HSBC upgraded UK and Swiss equities following the UK’s decision to leave the European Union, but cut its growth estimates for the UK.

It upped its stance on UK stocks to ‘overweight’ from ‘neutral’ and on Switzerland to ‘overweight’ from ‘underweight’ noting both markets have relatively high non-EU defensive exposure.

“We see these attributes as very much in demand in the heightened risk-off environment that we expect to persist.”

However, it cut its rating on Spanish equities to ‘underweight’ from ‘overweight', maintaining its ‘underweight’ on Italy, as it said peripheral eurozone countries were the most at risk.

HSBC also downgraded France to ‘underweight’ from ‘overweight’ highlighting its greater exposure to domestic European growth.

In terms of sectors, it maintained its defensive bias and reiterated its ‘overweight’ positions on food & beverages, household products and utilities. HSBC added to this by upgrading pharmaceuticals to ‘overweight’ from ‘underweight’ and further cutting its financials exposure by downgrading insurance to ‘neutral’ from ‘overweight’.

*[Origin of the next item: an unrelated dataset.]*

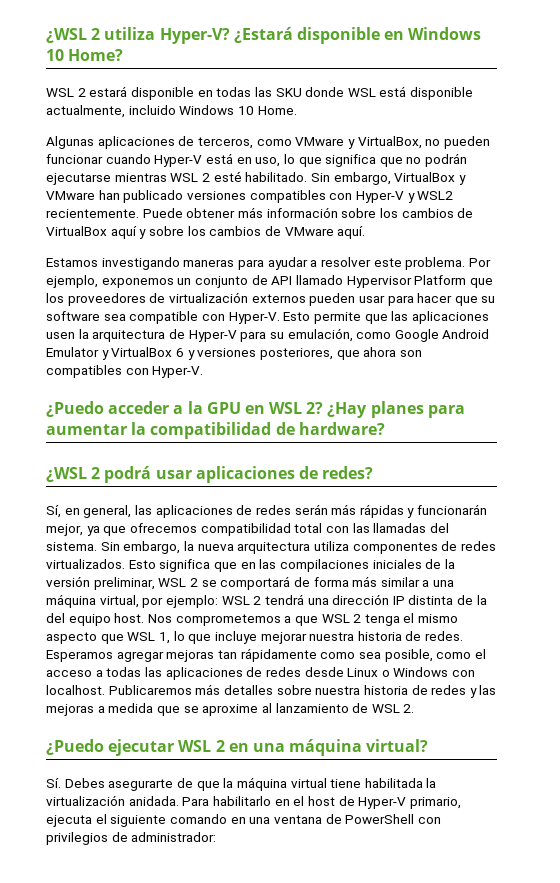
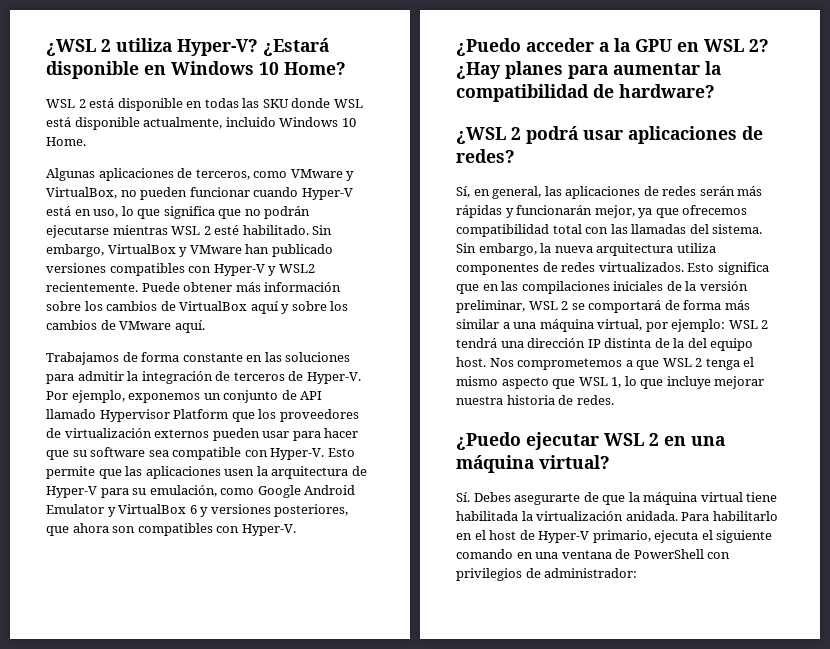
[89,86,128,97] estará -> [89,98,115,108] está
[46,257,466,270] Estamos investigando maneras para ayudar a resolver este problema. -> [46,352,351,365] [46,371,361,384] Trabajamos de forma constante en las soluciones para admitir la integración de terceros de Hyper-V.
[46,648,486,662] [46,667,476,680] [46,684,497,698] [46,703,415,716] Esperamos agregar mejoras tan rápidamente como sea posible, como el acceso a todas las aplicaciones de redes desde Linux o Windows con localhost. Publicaremos más detalles sobre nuestra historia de redes y las mejoras a medida que se aproxime al lanzamiento de WSL 2. -> (614, 400) none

“Given uncertainty on the timing of an agreement on the UK’s future terms of trade with the EU and other trading partners (note the Canada-EU trade negotiations took seven years and the deal has yet to be ratified by the European Council and Parliament), the risk is that businesses and consumers postpone investment/purchase decisions and GDP growth takes a hit. This likely economic inertia could affect not just the UK but also the wider EU.”

The bank’s economists now expect UK growth to be hit hard, cutting their forecasts to 1.5% from 1.8% for this year and to just 0.7% from 2.1% for next year.